Deteksi Dini Bunuh Diri Remaja
Oleh : Robert Bala
Awal September, publik NTT dikejutkan dengan kasus bunuh diri remaja di Ende. Pelakunya seroang remaja putri yang tengah duduk di bangku kelas 12. Kisah ini hanya menambah panjang kasus bunuh diri (mayoritasnya) remaja di NTT.
Secara umum, menurut Badan Pusat Statistik NTT, sejak 2018, 2021, dan 2024, terjadi peningkatan signifikan. Tahun 2018 tedapat 158 kasus dan terbanyak terjadi di Flotim (18), Sikka (16), dan Sumba Barat Daya (16). Tiga kabupaten lain: Kupang (14), Sumba Timur (13), dan Timor Tengah Selatan (13).
Tahun 2021, terjadi 145 kasus dengan angka tertinggi tetap dipegang Flotim (21), Sumba Barat Daya (20), dan Sikka (16). Tiga kabupten lain Ende (12), Timor Tengah Selatan (11) dan Manggarai Timur juga 11 kasus.
Tahun 2024, terjadi ‘lompatan besar’. Ada 226 kasus dimana Sumba Barat Daya (29), Sumba Timur (23), Sikka (16). Tiga kabupaten lain yang mengikuti adalah: Timor Tengah Selatan (15), Flotim (14), Manggarai Timur (13).
Tingginya angka kematian akibat bunuh diri, memunculkan pertanyaan yang sengaja dikerucutkan untuk remaja. Mengapa orang begitu mudah memutuskan untuk mengakhiri hidup? Mengapa kematian menjadi begitu sering terjadi di daerah seperti NTT?
Kesehatan Mental
Kematian akibat bunuh diri yang terjadi di NTT, mengingatkan bahwa kesehatan mental sedang terganggu orang (terutama remaja). Kesehatan mental itu dapat terlihat dalam situasi cemas, stres, dan depresi yang akhirnya berujung pada tindakan bunuh diri.
Secara umum, kondisi kesehatan mental bisa disebabkan dari faktor keturunan atau genetika dan biologis, sebab psikologis dan sosial. Faktor genetik / turunan diartikan sebagai penurunan serotinin yang dapat menyebabkan individu mengalami depresi yang bisa memunculkan tindakan bunuh diri. Neotransmitter dan hormon ini bisa diturunkan kepada anak dan cucu.
Bagi remaja, perubahan secara fisik yang sudah dirasakan saat memasuki usia remaja awal (10-13 tahun) menjadi faktor dengan dorongan yang dahsyat. Dorongan itu akan semakin besar seirama dengan pertumbuhan fisik dalam masa remaja madia (14-17 tahun) dan terutama memasuki tahapan remaja akhir (18-21 tahun). Perubahan biologis yang menyebabkan remaja kegoncangan dari dalam.

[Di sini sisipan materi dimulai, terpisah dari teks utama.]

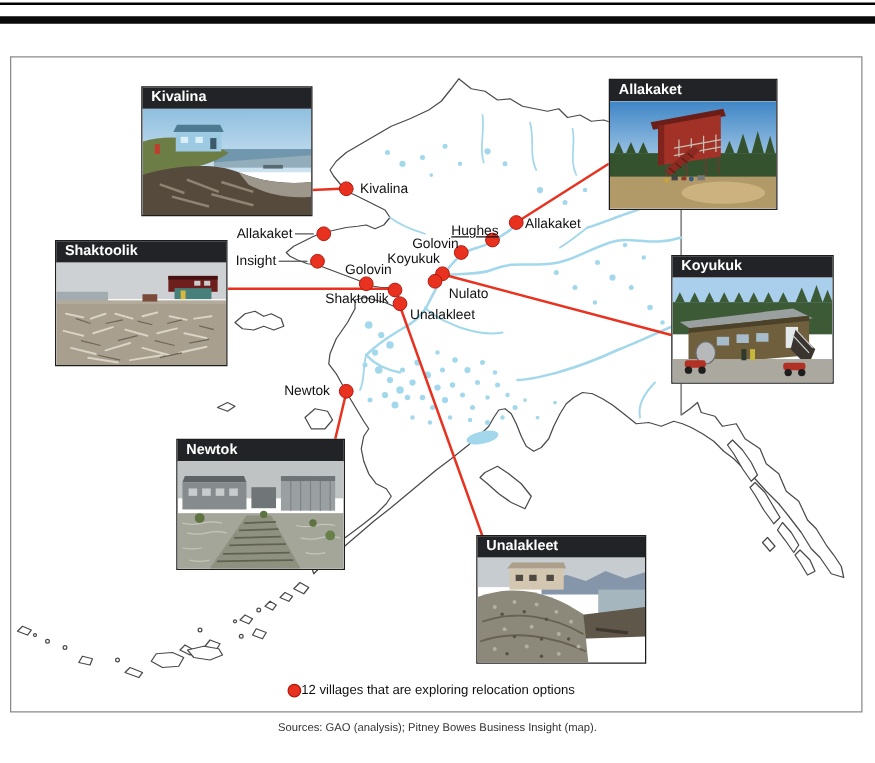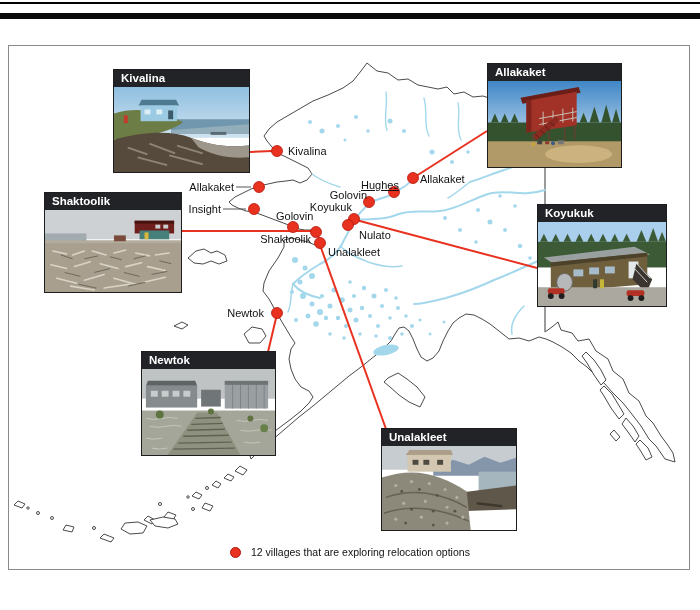--- a/index.html
+++ b/index.html
@@ -21,7 +21,7 @@
   .inset .ph svg{display:block;width:100%;height:100%;}
   .legend{position:absolute;left:230px;top:546px;display:flex;align-items:center;z-index:6;}
   .legend-dot{width:11px;height:11px;border-radius:50%;background:#e8311f;border:1px solid #b5170c;box-sizing:border-box;}
-  .legend-label{margin-left:10px;font-size:10.5px;color:#111;}
+  .legend-label{font-size:10.5px;color:#111;}
   .source{position:absolute;left:0;top:577px;width:700px;text-align:center;font-size:9px;color:#333;}
 </style>
 </head>

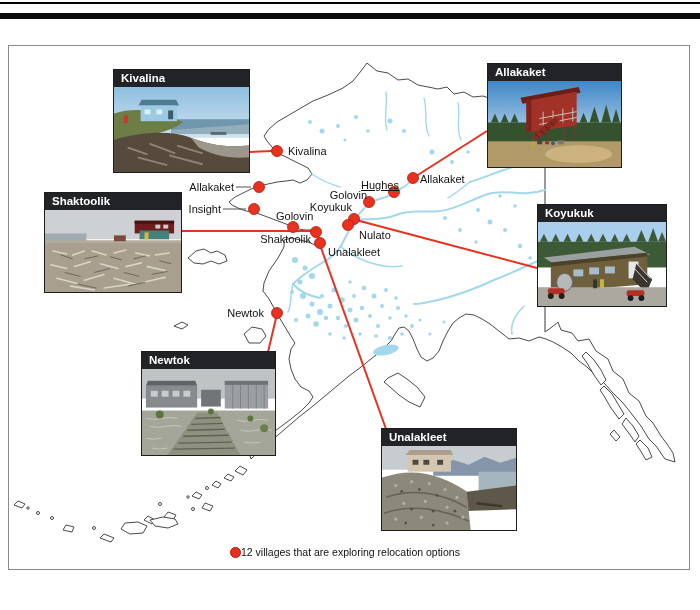--- a/index.html
+++ b/index.html
@@ -504,6 +504,7 @@
     <span class="legend-label">12 villages that are exploring relocation options</span>
   </div>
 
+  <div class="source">Sources: GAO (analysis); Pitney Bowes Business Insight (map).</div>
 </div>
 
 </body></html>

Kegoncangan itu akan kian menjadi-jadi ketika secara sosial-kekeluargaan, remaja merasa kurang dipahami dan diterima.
Hal yang lebih mengkuatirkan ketika disebabkan oleh faktor psikologis dan sosial-digital. Faktor psikologis berupa stress, depresi, dan kekuatiran berlebihan merupakan akumulasi dari berbagai faktor. Itu berarti secara ke dalam sudah terjadi goncangan psikis dan karenanya sekecil apapun pemicunya bisa ditanggapi secara negatif. Persoalannya, banyak orang yang segera mengaitkan faktor pemicu sebagai sebab utama. Dalam kenyataannya, pemicu hanyalah hal kecil yang hadir secara bertepatan dengan kondisi kesehatan mental yang menurun hingga sampai pada titik nadir terendah.
Kondisi kesehatan mental yang menurun pada sisi lain diikuti dengan pengaruh media sosial. Media yang sangat terbuka disertai daya literasi yang rendah dari remaja atau orang yang mengalami kegoncangan mental bisa ditanggapi secara negatif melalui tindakan bunuh diri.
Lalu bagaimana kesehatan mental itu diekrepsikan sehingga bisa dideteksi tentang adanya gejala awal yang bisa mengarah kepada tindakan bunuh diri? Ia biasanya diawali dengan ungkapan lepas seperti: ‘saya ingin mati’, ‘tidak mau hidup lagi’, ‘banyak orang pasti senang kalau saya tidak ada’, ‘lebih baik saya tidak pernah lahir’.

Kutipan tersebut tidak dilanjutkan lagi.